Priestgate

Do Some Plants Repel Insects ?

You may not have noticed, but over the last 60 years or so, as a society and as consumers we have gone away from doing things the sensible way.

When something becomes a pest nowadays, we tend to go for the ‘Big Guns’ straight away without considering whether we aught to have less of a ‘knee-jerk’ reaction.

There’s a fly in the room, so out with the spray.

We think of plants as having to attract insects in order to pollinate them, don’t we ? And of course that is true.

But did you know that many plants, like these French Marigolds for example used to be used in order to repel insects? These are very handy planted between the rows of veg. to repel insects.

Take the Elder for example. Sambucus nigra – A common enough small tree or large shrub, depending upon your point of view. 

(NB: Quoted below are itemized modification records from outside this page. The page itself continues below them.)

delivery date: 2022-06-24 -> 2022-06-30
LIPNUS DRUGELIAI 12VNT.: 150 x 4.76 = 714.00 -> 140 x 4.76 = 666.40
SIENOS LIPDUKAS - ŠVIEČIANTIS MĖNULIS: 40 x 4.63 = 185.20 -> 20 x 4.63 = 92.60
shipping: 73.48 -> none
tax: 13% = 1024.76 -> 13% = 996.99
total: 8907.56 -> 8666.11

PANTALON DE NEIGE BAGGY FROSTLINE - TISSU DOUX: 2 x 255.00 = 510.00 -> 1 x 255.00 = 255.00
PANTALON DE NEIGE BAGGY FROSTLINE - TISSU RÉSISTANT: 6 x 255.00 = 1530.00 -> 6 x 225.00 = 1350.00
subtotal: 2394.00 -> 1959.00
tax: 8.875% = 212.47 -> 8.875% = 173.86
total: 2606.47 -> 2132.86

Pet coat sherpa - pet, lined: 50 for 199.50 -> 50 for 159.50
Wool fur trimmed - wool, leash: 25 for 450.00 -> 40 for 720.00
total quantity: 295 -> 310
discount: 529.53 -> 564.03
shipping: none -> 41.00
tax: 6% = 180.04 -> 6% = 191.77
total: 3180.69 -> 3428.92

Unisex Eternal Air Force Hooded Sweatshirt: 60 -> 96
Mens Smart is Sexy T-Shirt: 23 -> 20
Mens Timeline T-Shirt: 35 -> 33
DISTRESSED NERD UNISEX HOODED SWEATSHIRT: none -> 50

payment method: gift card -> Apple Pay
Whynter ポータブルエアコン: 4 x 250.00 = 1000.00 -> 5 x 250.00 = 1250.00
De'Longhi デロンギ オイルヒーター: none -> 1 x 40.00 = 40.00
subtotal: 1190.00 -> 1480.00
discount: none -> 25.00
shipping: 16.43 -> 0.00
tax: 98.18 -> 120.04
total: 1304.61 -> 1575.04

Back in the day, well before the advent of home refrigeration, food storage areas, or ‘larders’, as we used to call them were always placed on the shady side of the house. The window would have a fine steel mesh in it and not glass so the larder was always cool. The shelves would be of marble or slate, again for coolness, and outside, adjacent to the window would be planted an Elder Tree because a). it was shade tolerant, and b). it repels flies.

So if it has been long known that Elder keeps insects away, are there any other plants which have a common effect?

Well the answer is – Plenty !

And what they have in common is a very strong smell; so you are looking at plants like Lavender which is known for its strong scent.

 

Rosemary, the culinary plant has a similar effect, as do other culinary herbs, like Dill, Mint, Bay Trees, Onions, Garlic and Thyme.

Also you could try Lemon Balm, Petunias, some Chrysanthemums and Nasturtiums.